Pendant des décennies, la possibilité de dormir à plat dans un avion a été un luxe réservé aux passagers des cabines premium, exigeant souvent un prix du billet plusieurs milliers de dollars plus élevé que celui de la classe économique standard. Air New Zealand est sur le point de bouleverser cette hiérarchie en introduisant le Economy Skynest, un espace de couchage dédié spécialement conçu pour les voyageurs en classe économique.

Une nouvelle façon de dormir : des pods, pas des sièges

Contrairement au précédent concept « SkyCouch » de la compagnie aérienne, qui convertissait simplement une rangée entière de sièges économiques en une surface rembourrée, le Skynest est une section distincte et distincte de l’avion. Situées entre les cabines économiques et premium économiques, ces modules de couchage sont disposés selon une disposition verticale de style superposé similaire à celles que l’on trouve dans les salons d’aéroport modernes.

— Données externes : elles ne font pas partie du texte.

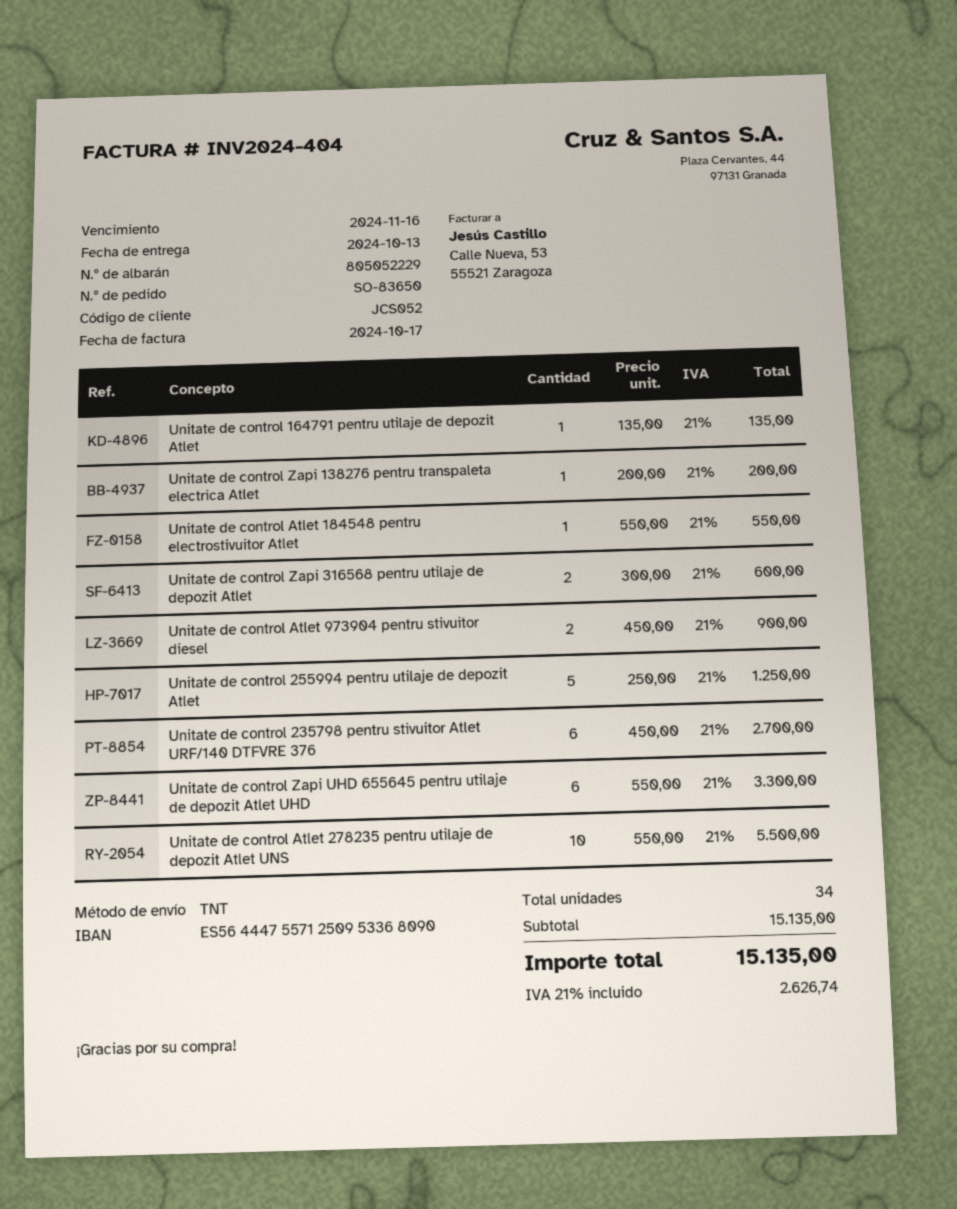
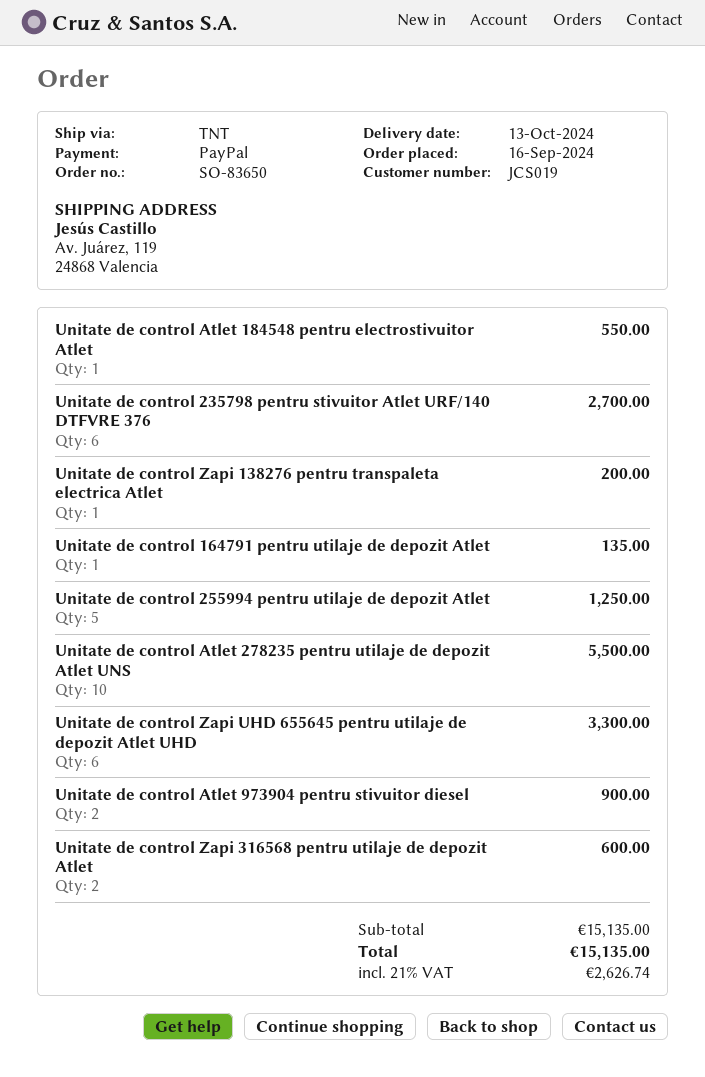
customer number: JCS052 -> JCS019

Le Skynest fonctionne sur un modèle « basé sur une session » plutôt que sur une réservation de vol complet :
– ** Blocs horaires : ** Les passagers réservent des fenêtres de quatre heures pour utiliser un pod.
Rotations coordonnées : Pour garantir un repos tranquille, tous les utilisateurs effectuent une rotation en même temps. Cela empêche de nouveaux passagers de monter dans les nacelles pendant que d’autres dorment.
Équipements : Chaque module comprend un matelas pleine longueur, une literie fraîche, un éclairage ambiant, une ventilation, des ports de chargement et un rideau d’intimité.
L’expérience : Pour maintenir un environnement calme, il n’y a pas d’écrans de divertissement personnels dans les modules ; les passagers doivent utiliser leurs propres écouteurs pour tout besoin audio.

Logistique et tarification

Le Skynest est conçu pour l’endurance sur de longues distances. Il devrait faire ses débuts sur les vols entre New York et Auckland, l’une des routes commerciales les plus longues au monde, avec une ouverture des réservations en mai 2026.

Le prix commence à 495 $ USD par séance. Cela comprend un kit d’agrément contenant un masque pour les yeux, des bouchons d’oreilles, des chaussettes et des articles de bien-être.

Étant donné que les nacelles sont empilées sur trois hauteurs, les passagers doivent être prêts à effectuer un peu de mouvement physique, comme grimper sur une petite échelle ou s’accroupir pour entrer dans l’espace qui leur est attribué. De plus, les voyageurs sont limités à une session par vol.

Pourquoi c’est important : l’essor des services « micro-premium »

L’introduction du Skynest marque un changement important dans la stratégie de l’aviation. Les compagnies aériennes s’éloignent de plus en plus d’un modèle binaire « Économie contre Première Classe » pour adopter une approche plus granulaire, proposant des modules complémentaires premium.

Ce service « intermédiaire » cible les voyageurs de la classe moyenne supérieure, c’est-à-dire ceux qui ne sont peut-être pas en mesure de justifier un tarif de plus de 5 000 $ en classe affaires, mais qui sont prêts à payer un supplément important pour résoudre le principal problème des voyages long-courriers : l’épuisement.

Le défi du timing

Sur un vol de 18 heures entre New York et Auckland, le timing est primordial. Pour lutter contre le décalage horaire, les voyageurs doivent souvent dormir pendant la seconde moitié du vol pour s’aligner sur les heures de clarté de la Nouvelle-Zélande. Avec seulement six pods disponibles par vol, la demande pour ces créneaux horaires « optimaux » spécifiques devrait être extrêmement élevée, nécessitant probablement des réservations anticipées.

Conclusion

Le Skynest d’Air New Zealand représente une expérience audacieuse en matière de conception de cabine, testant si les passagers échangeront la propriété de leur siège contre un repos chronométré de haute qualité. En cas de succès, ce concept de « pod » pourrait redéfinir la manière dont les compagnies aériennes utilisent l’espace et la manière dont les voyageurs soucieux de leur budget bénéficient du confort des vols long-courriers.